The beetle larvae can cause extensive damage to trees by burrowing through the trunks, causing affected trees to die and collapse.

“Thus, the beetle poses a direct threat to the $3.85 billion/year citrus industry, Hawaii’s nascent cacao industry, and the kukui (the state tree) and breadfruit trees, which are revered in Hawaii for their importance to Native Hawaiians.”

Schatz said there is an alarming lack of scientific knowledge about the beetle, and efforts to prevent its spread in Hawaii and to the mainland are “suboptimal.”

“The threat to U.S. agriculture and Hawaii’s environment justifies immediate, strong intervention from the federal government in order to prevent harm to the U.S. economy and federally managed lands in Hawaii — especially while the threat of A. aesthetica is still confined to a fairly limited area on Hawaii Island,” he said. “Federal land managers should act in coordination with the state, county, and private landowners to implement the practices identified by researchers to contain, mitigate, and hopefully eradicate (the beetle).”

Darcy Oishi, biological control section chief at the state Department of Agriculture, said the department “certainly supports any effort helping us move forward with any invasive species issues.”

Schatz’s effort “dovetails with some of our needs in order to respond to what is happening on the Big Island in regards to this species.”

Oishi said more answers about the beetle are needed. What is unknown limits efforts to combat the pests.

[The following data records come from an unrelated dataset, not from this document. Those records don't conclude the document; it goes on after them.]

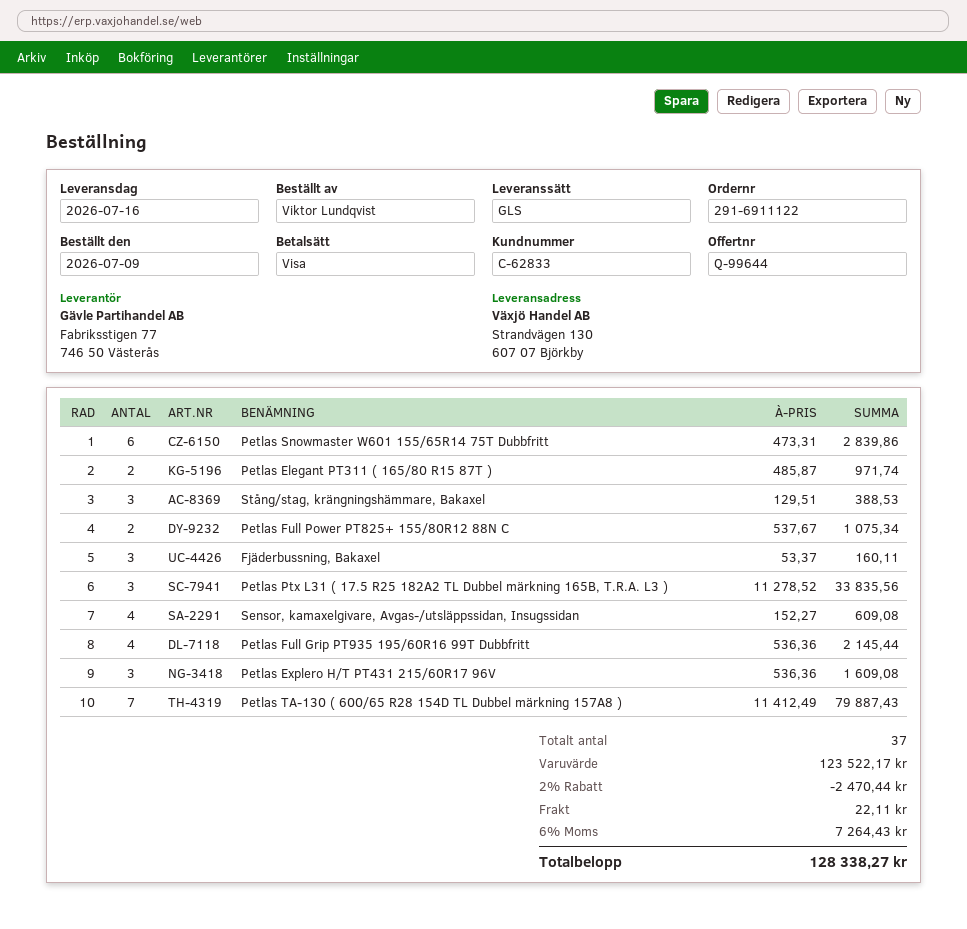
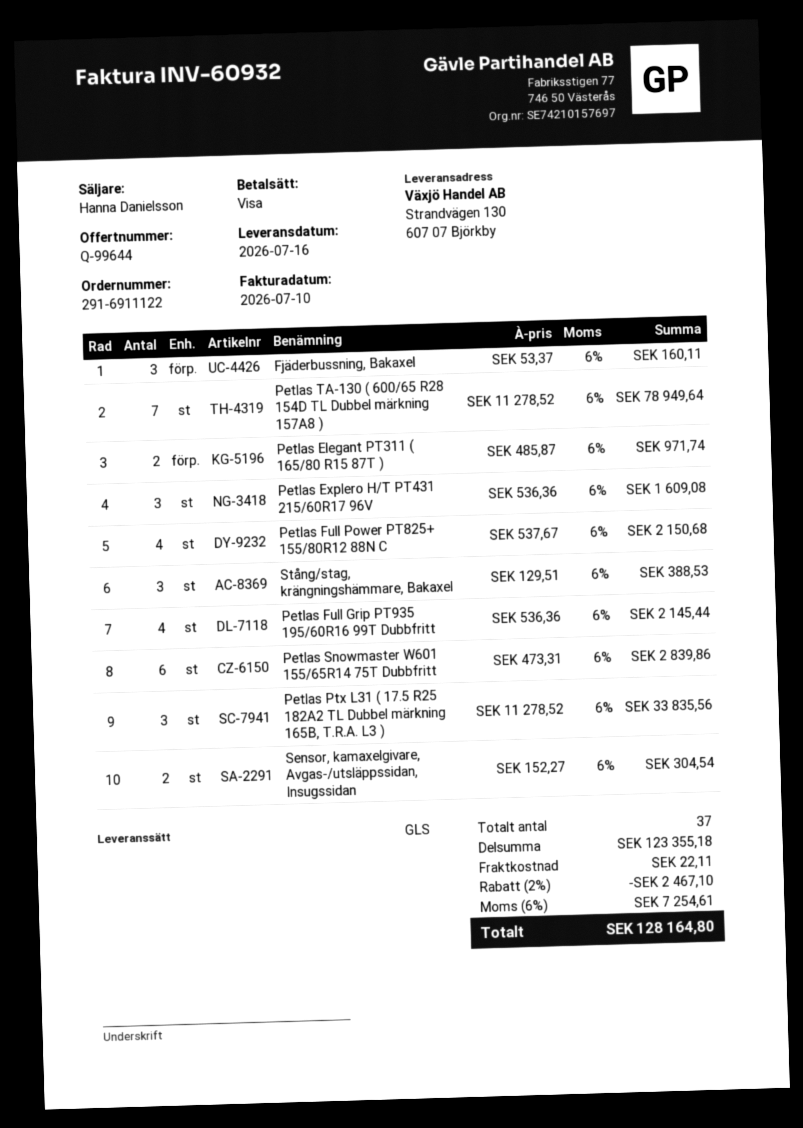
Petlas Full Power PT825+ 155/80R12 88N C: 2 x 537.67 = 1075.34 -> 4 x 537.67 = 2150.68
Sensor, kamaxelgivare, Avgas-/utsläppssidan, Insugssidan: 4 x 152.27 = 609.08 -> 2 x 152.27 = 304.54
Petlas TA-130 ( 600/65 R28 154D TL Dubbel märkning 157A8 ): 7 x 11412.49 = 79887.43 -> 7 x 11278.52 = 78949.64
subtotal: 123522.17 -> 123355.18
discount: 2% = 2470.44 -> 2% = 2467.10
tax: 6% = 7264.43 -> 6% = 7254.61
total: 128338.27 -> 128164.80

According to Oishi, the beetles have not been found on any other island and seem to be largely concentrated in Puna.

“Within that area, we don’t know how prevalent it is,” he said. The department can only conduct visual surveys to evaluate the scope of the problem.

“… Unfortunately, we’re leading the world (as the) first place to get it as a pest,” Oishi said of the longhorn beetle. “With that comes a lot of issues and questions we need to be able to resolve, which we’ve been unable to do.”

Hopefully, Schatz’s letter “results in some change in action,” he said.

“In order for us to adequately protect Hawaii … a lot of the questions we have, we need to get answers to these things.”

As with all invasive species, Oishi said people who see something unusual should call the statewide pest hotline at 643-PEST.